It’s been a year since Hurricane Harvey tore through Texas. Hurricane Harvey’s destructive winds and historic floods displaced more than 1 million people and damaged over 200,000 homes. It was the most powerful hurricane to hit Texas in over 50 years.1
Soon after Harvey hit, a pair of Category 4 hurricanes emerged from the Atlantic. After tearing its way across a string of Caribbean islands and up through Florida, Hurricane Irma left behind a trail of devastation – with more than 4 million children at risk.2 Families were left without power and without access to clean water. Many were coping with the loss of homes while damage to schools and child care programs left children out of school.

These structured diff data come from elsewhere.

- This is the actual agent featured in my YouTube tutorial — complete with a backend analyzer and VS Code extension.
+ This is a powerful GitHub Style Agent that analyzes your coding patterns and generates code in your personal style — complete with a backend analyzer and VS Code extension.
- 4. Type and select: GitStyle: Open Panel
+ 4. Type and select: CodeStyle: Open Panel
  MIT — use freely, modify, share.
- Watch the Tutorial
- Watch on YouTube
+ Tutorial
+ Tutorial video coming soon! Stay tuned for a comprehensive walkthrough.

Days later, Hurricane Maria ripped through Puerto Rico and quickly became the largest disaster to affect the island since 1928. Children and families were left without electricity, drinking water, food and fuel. Nearly 15,000 people were living in shelters and all 1,113 public schools were closed.3
Save the Children has been on the ground in Texas, Florida and Puerto Rico since early days of the response and is committed to helping children and families recover through restoration of early education services, social emotional support and emergency preparedness programming. We are committed to preparing and protecting the most vulnerable among us during disaster – children – through effective preparedness, response and recovery.
Learning from Disasters
In an era when disasters are growing in frequency and impact4, we must be at the ready to meet the specific needs of children and families when the next disaster strikes. Save the Children knows that children are most vulnerable in disasters, with unique needs that require specific and purposeful planning to keep them from harm.5 But how do you prepare for a hurricane?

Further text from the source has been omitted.